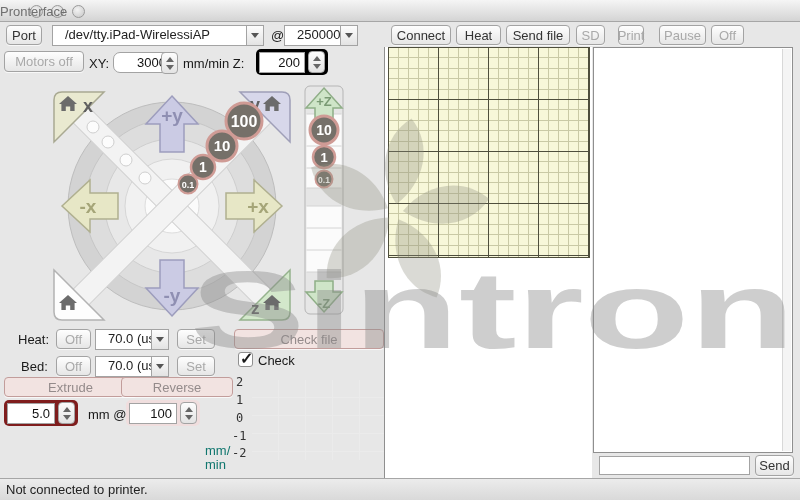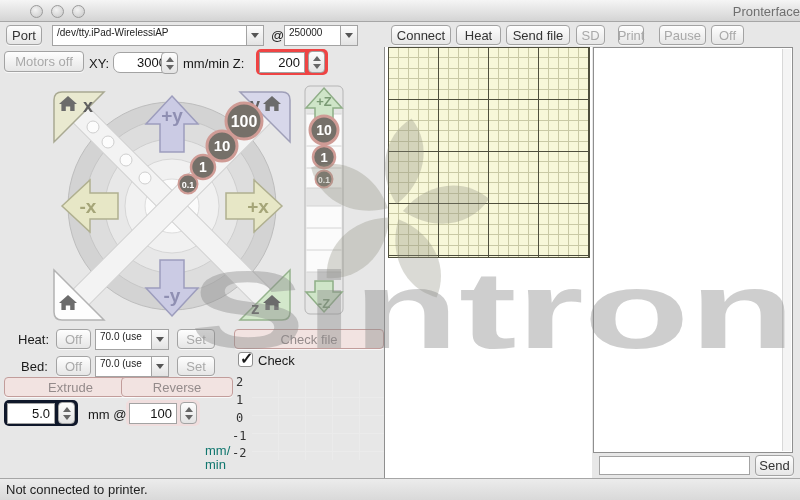--- a/index.html
+++ b/index.html
@@ -11,7 +11,7 @@
     background:linear-gradient(#f5f5f5,#d4d4d4); border-bottom:1px solid #a6a6a6; }
   .tl { position:absolute; top:5px; width:13px; height:13px; border-radius:50%;
     background:radial-gradient(circle at 40% 35%, #f3f3f3, #c6c6c6); border:1px solid #9a9a9a; }
-  .win-title { position:absolute; top:4px; width:100%; text-align:right; color:#6f6f6f; font-size:13px; }
+  .win-title { position:absolute; top:4px; width:100%; text-align:left; color:#6f6f6f; font-size:13px; }
 
   .statusbar { position:absolute; left:0; top:478px; width:800px; height:22px;
     background:linear-gradient(#ececec,#d9d9d9); border-top:1px solid #a6a6a6; }

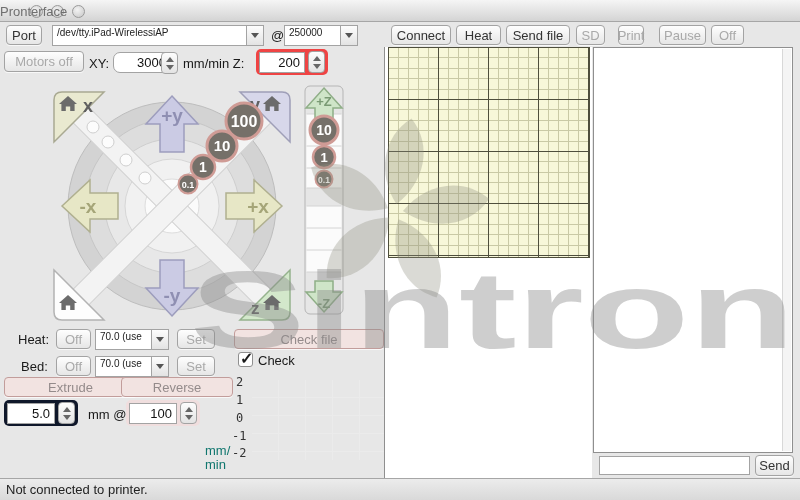--- a/index.html
+++ b/index.html
@@ -37,7 +37,7 @@
     border-top:5px solid #666; }
 
   .combo { position:absolute; display:flex; background:#fff; border:1px solid #a3a3a3; }
-  .combo-text { flex:1; padding:1px 4px; font-size:10px; white-space:nowrap; overflow:hidden; }
+  .combo-text { flex:1; padding:1px 12px; font-size:13px; white-space:nowrap; overflow:hidden; }
   .combo-arrow { width:17px; background:linear-gradient(#fdfdfd,#e3e3e3); border-left:1px solid #a3a3a3;
     display:flex; align-items:center; justify-content:center; }
   .combo-arrow .tri-down { border-left-width:4px; border-right-width:4px; border-top-width:5px; border-top-color:#555; }

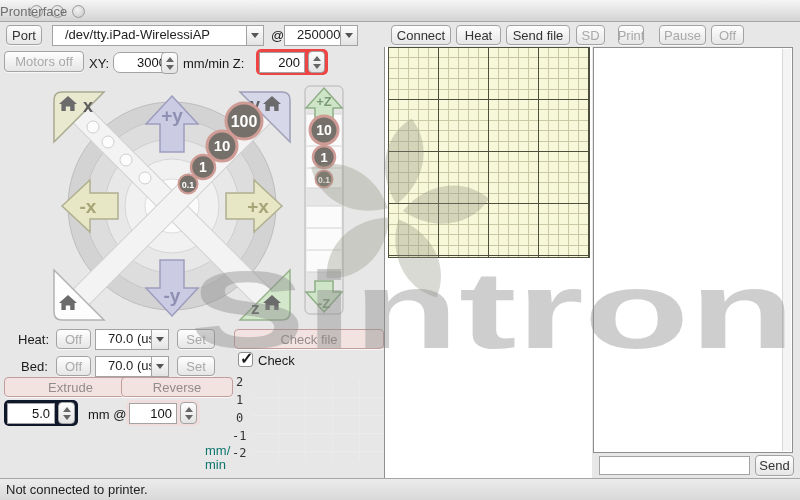--- a/index.html
+++ b/index.html
@@ -121,7 +121,7 @@
   <span class="tri-down"></span>
 </div>
 <div class="lbl" style="left:183px;top:56px">mm/min Z:</div>
-<div class="hl-wrap" style="left:256px;top:49px;background:#ef4444">
+<div class="hl-wrap" style="left:256px;top:49px;background:#000000">
   <input class="field num" style="width: 46px; height: 21px;" value="200">
   <div class="stepper">
     <span class="tri-up"></span>

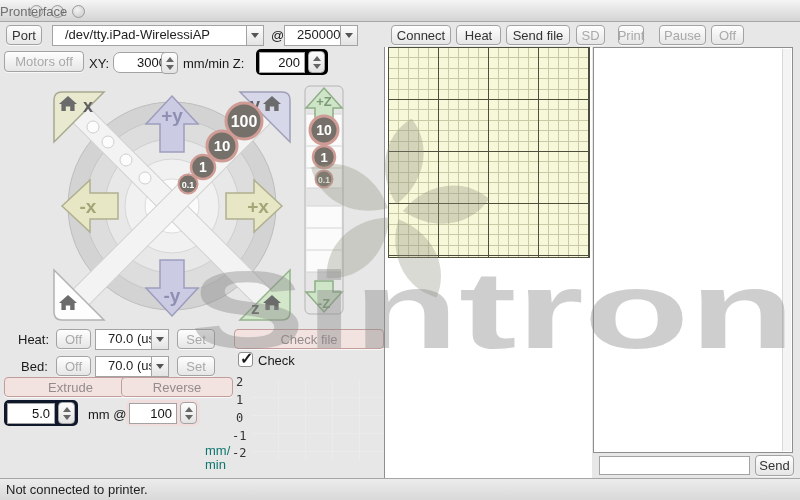--- a/index.html
+++ b/index.html
@@ -266,7 +266,7 @@
 <div class="btn pink" style="left:4px;top:377px;width:133px">Extrude</div>
 <div class="btn pink" style="left:121px;top:377px;width:112px">Reverse</div>
 
-<div class="hl-wrap" style="left:4px;top:400px;background:#0f172a">
+<div class="hl-wrap" style="left:4px;top:400px;background:#7f1d1d">
   <input class="field num" style="width: 48px; height: 21px;" value="5.0">
   <div class="stepper">
     <span class="tri-up"></span>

= = = = =

EXERCISE OBJECTIVE =>
Select the lines in this material that hold the word "padding", leaving none out.

EXERCISE RESPONSE =>
-  .combo-text { flex:1; padding:1px 4px; font-size:10px; white-space:nowrap; overflow:hidden; }
+  .combo-text { flex:1; padding:1px 12px; font-size:13px; white-space:nowrap; overflow:hidden; }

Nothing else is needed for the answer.